Wednesday, May 25, 2011

Inspiration

"The safe way to double your money is to fold it over once and put it in your pocket." --Frank Hubbard
 

A talk in Conference back in April of 2009 given by Robert D Hales really, really inspired me.  Here is a smidgen of it.  It's worth reading whether you are a Latter-Day-Saint or not.  He really speaks a world of truth!: 

"To provide providently, we must practice the principles of provident living: joyfully living within our means, being content with what we have, avoiding excessive debt, and diligently saving and preparing for rainy-day emergencies. When we live providently, we can provide for ourselves and our families and also follow the Savior’s example to serve and bless others.
Being provident providers, we must keep that most basic commandment, “Thou shalt not covet” (Exodus 20:17). Our world is fraught with feelings of entitlement. Some of us feel embarrassed, ashamed, less worthwhile if our family does not have everything the neighbors have. As a result, we go into debt to buy things we can’t afford—and things we do not really need. Whenever we do this, we become poor temporally and spiritually. We give away some of our precious, priceless agency and put ourselves in self-imposed servitude. Money we could have used to care for ourselves and others must now be used to pay our debts. What remains is often only enough to meet our most basic physical needs. Living at the subsistence level, we become depressed, our self-worth is affected, and our relationships with family, friends, neighbors, and the Lord are weakened. We do not have the time, energy, or interest to seek spiritual things.

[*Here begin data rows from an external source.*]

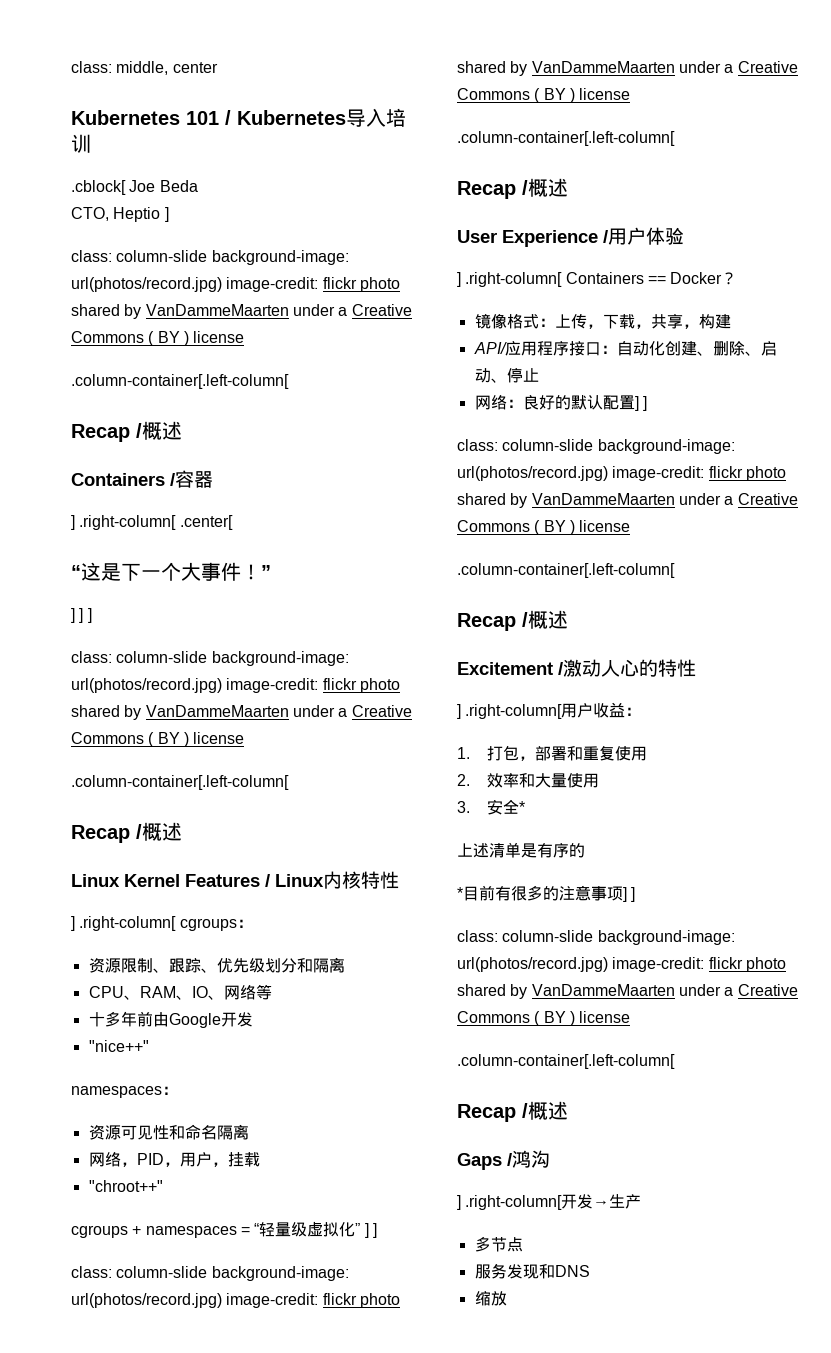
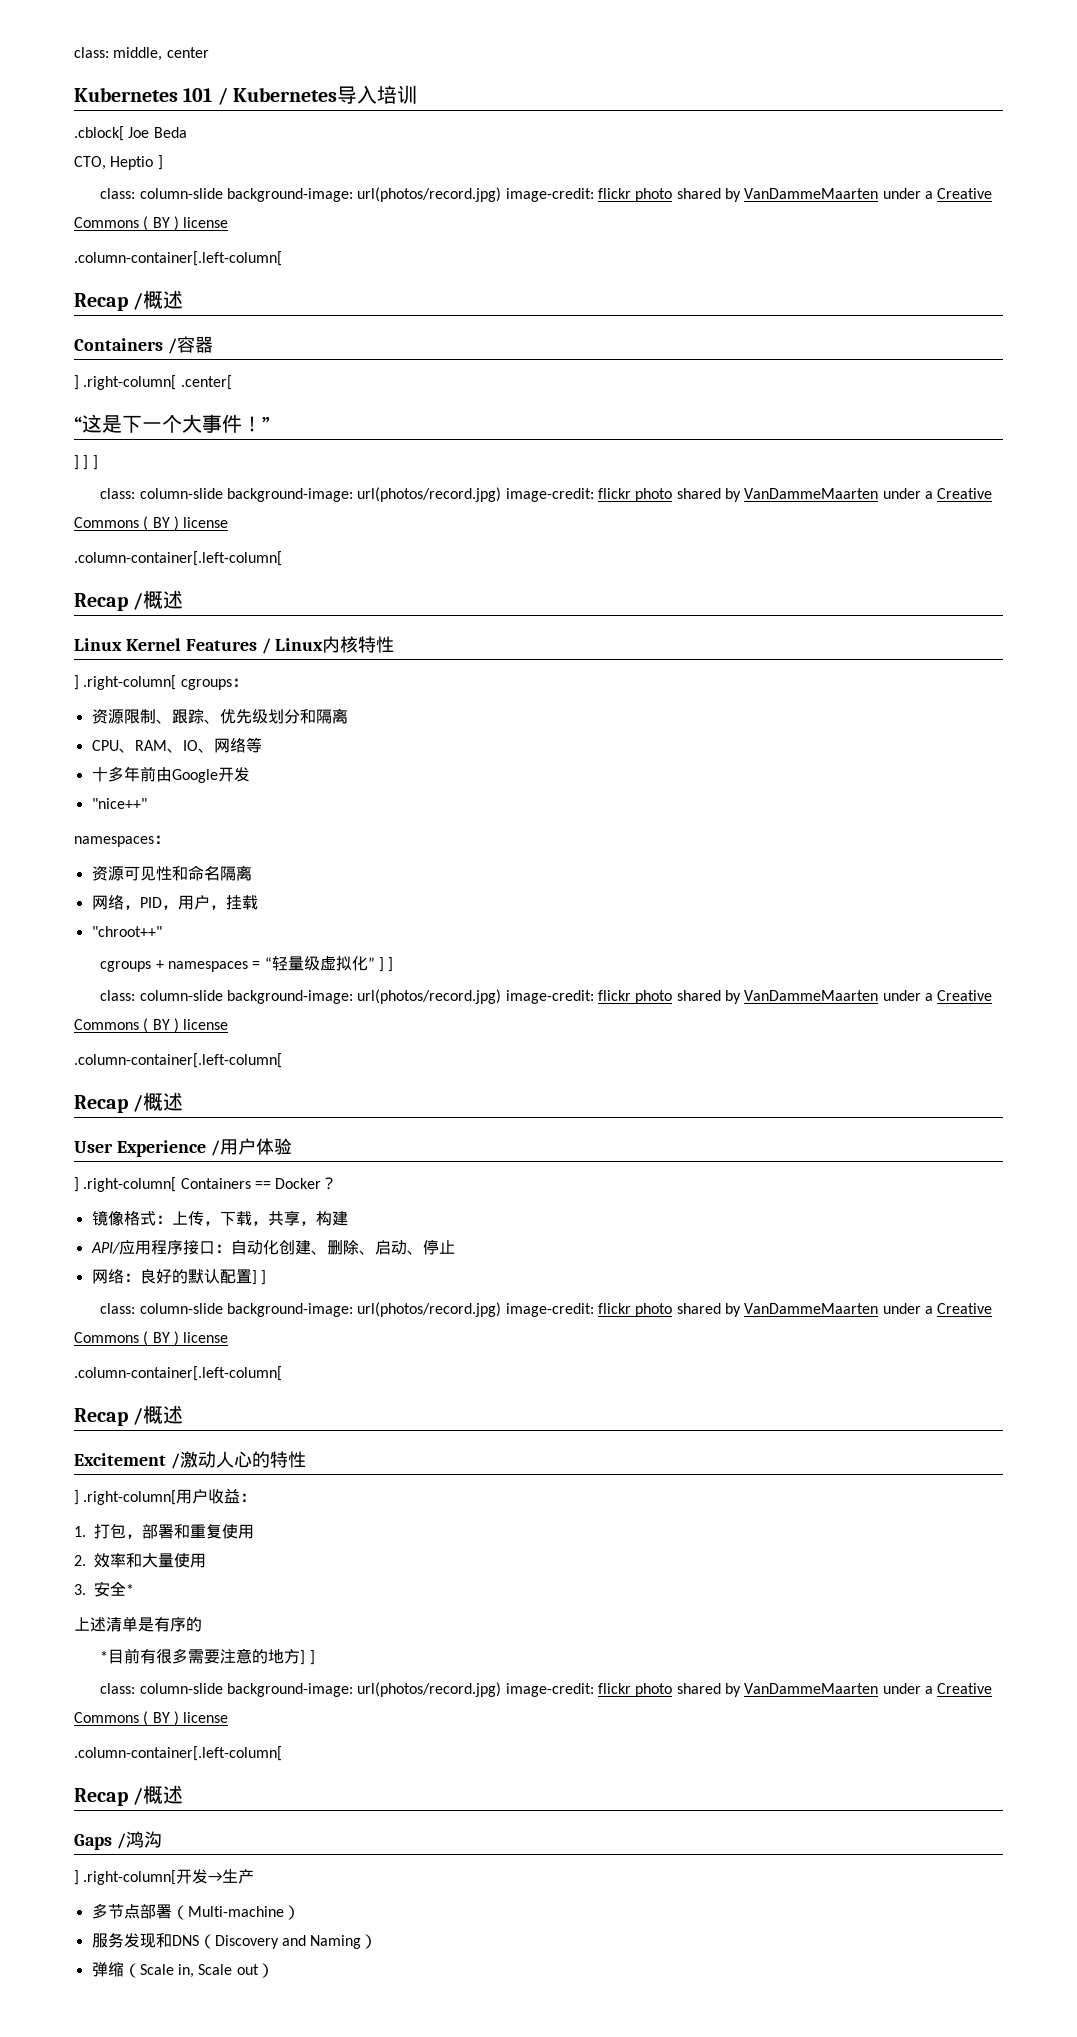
- *目前有很多的注意事项] ]
+ *目前有很多需要注意的地方] ]
- 多节点
+ 多节点部署（Multi-machine）
- 服务发现和DNS
- 缩放
+ 服务发现和DNS（Discovery and Naming）
+ 弹缩（Scale in, Scale out）

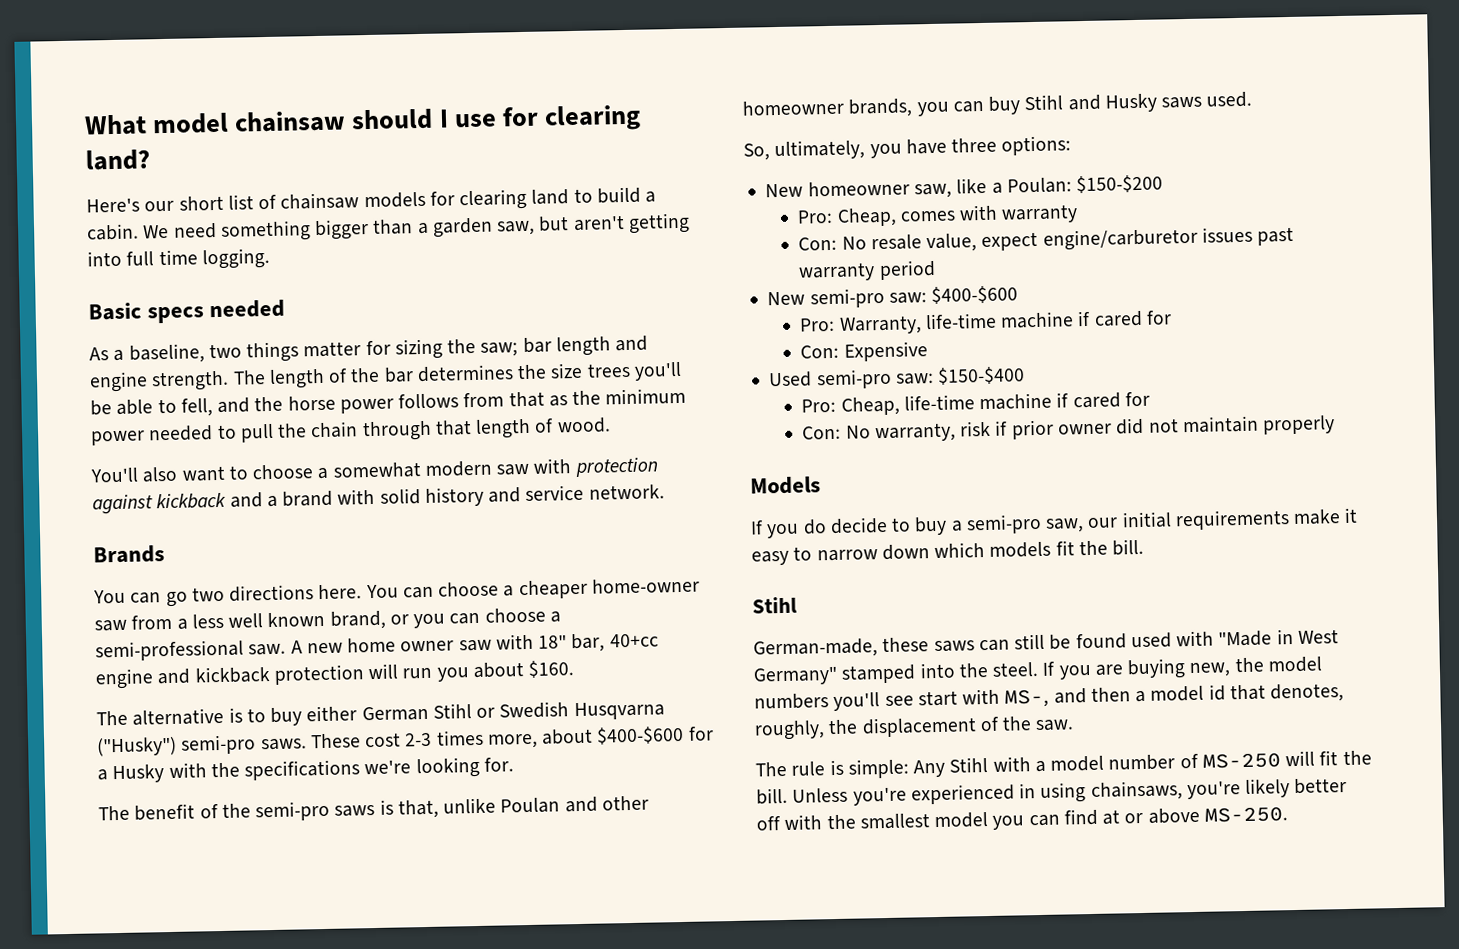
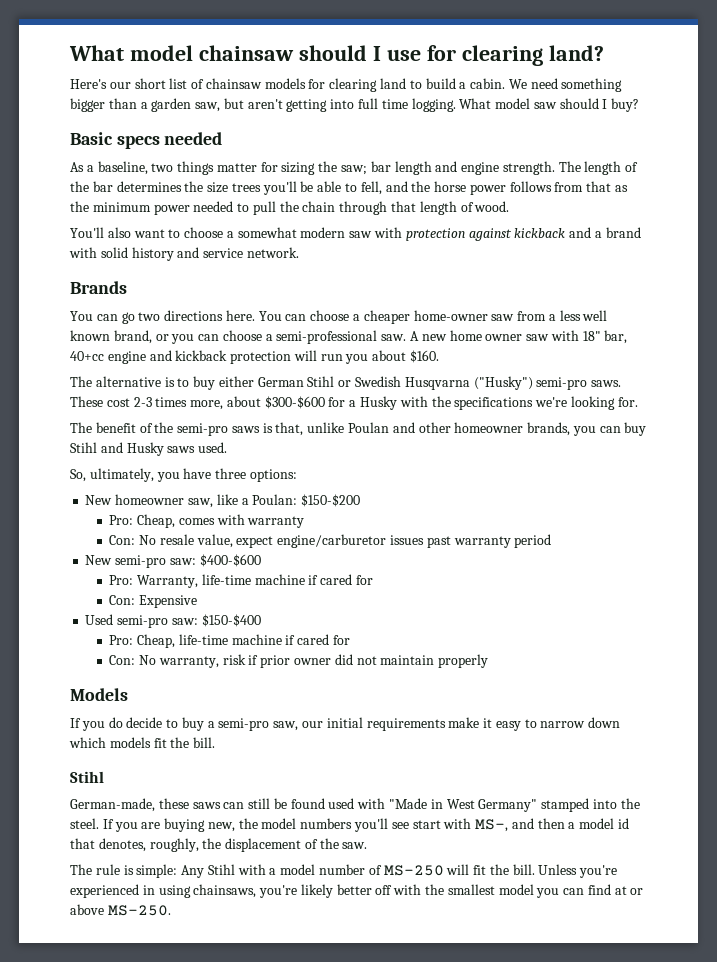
+ What model saw should I buy?
- These cost 2-3 times more, about $400-$600 for a Husky with the specifications we're looking for.
+ These cost 2-3 times more, about $300-$600 for a Husky with the specifications we're looking for.

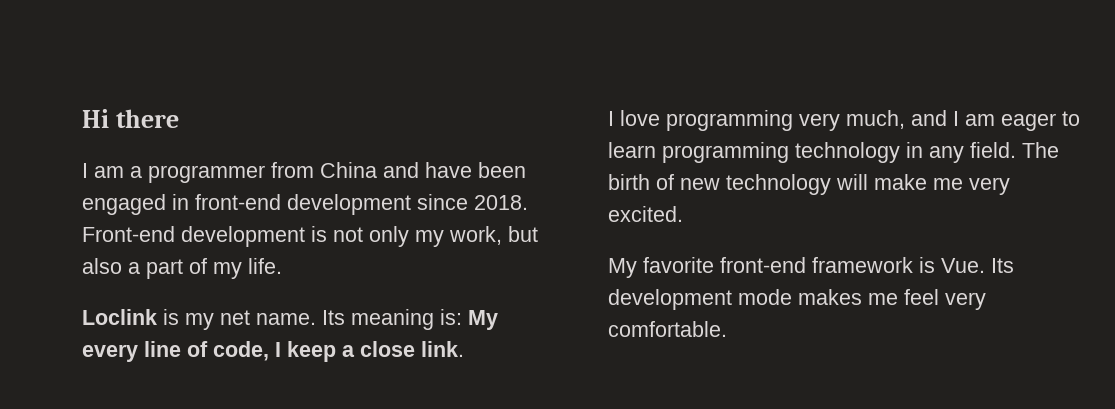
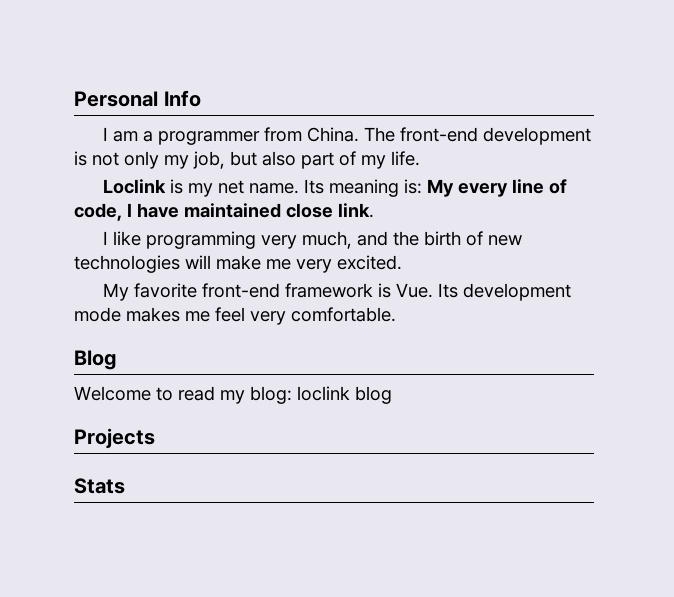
- Hi there
+ Personal Info
- I am a programmer from China and have been engaged in front-end development since 2018. Front-end development is not only my work, but also a part of my life.
+ I am a programmer from China. The front-end development is not only my job, but also part of my life.
- Its meaning is: My every line of code, I keep a close link.
+ Its meaning is: My every line of code, I have maintained close link.
- I love programming very much, and I am eager to learn programming technology in any field. The birth of new technology will make me very excited.
+ I like programming very much, and the birth of new technologies will make me very excited.
+ Blog
+ Welcome to read my blog: loclink blog
+ Projects
+ Stats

May I share with you two lessons in provident living that can help each of us. These lessons, along with many other important lessons of my life, were taught to me by my wife and eternal companion. These lessons were learned at two different times in our marriage—both on occasions when I wanted to buy her a special gift.
The first lesson was learned when we were newly married and had very little money. I was in the air force, and we had missed Christmas together. I was on assignment overseas. When I got home, I saw a beautiful dress in a store window and suggested to my wife that if she liked it, we would buy it. Mary went into the dressing room of the store. After a moment the salesclerk came out, brushed by me, and returned the dress to its place in the store window. As we left the store, I asked, “What happened?” She replied, “It was a beautiful dress, but we can’t afford it!Those words went straight to my heart. I have learned that the three most loving words are “I love you,” and the four most caring words for those we love are “We can’t afford it.”
The second lesson was learned several years later when we were more financially secure. Our wedding anniversary was approaching, and I wanted to buy Mary a fancy coat to show my love and appreciation for our many happy years together. When I asked what she thought of the coat I had in mind, she replied with words that again penetrated my heart and mind. “Where would I wear it?” she asked. (At the time she was a ward Relief Society president helping to minister to needy families.)
Then she taught me an unforgettable lesson. She looked me in the eyes and sweetly asked, “Are you buying this for me or for you?” In other words, she was asking, “Is the purpose of this gift to show your love for me or to show me that you are a good provider or to prove something to the world?” I pondered her question and realized I was thinking less about her and our family and more about me.
After that we had a serious, life-changing discussion about provident living, and both of us agreed that our money would be better spent in paying down our home mortgage and adding to our children’s education fund.
These two lessons are the essence of provident living. When faced with the choice to buy, consume, or engage in worldly things and activities, we all need to learn to say to one another, “We can’t afford it, even though we want it!” or “We can afford it, but we don’t need it—and we really don’t even want it!”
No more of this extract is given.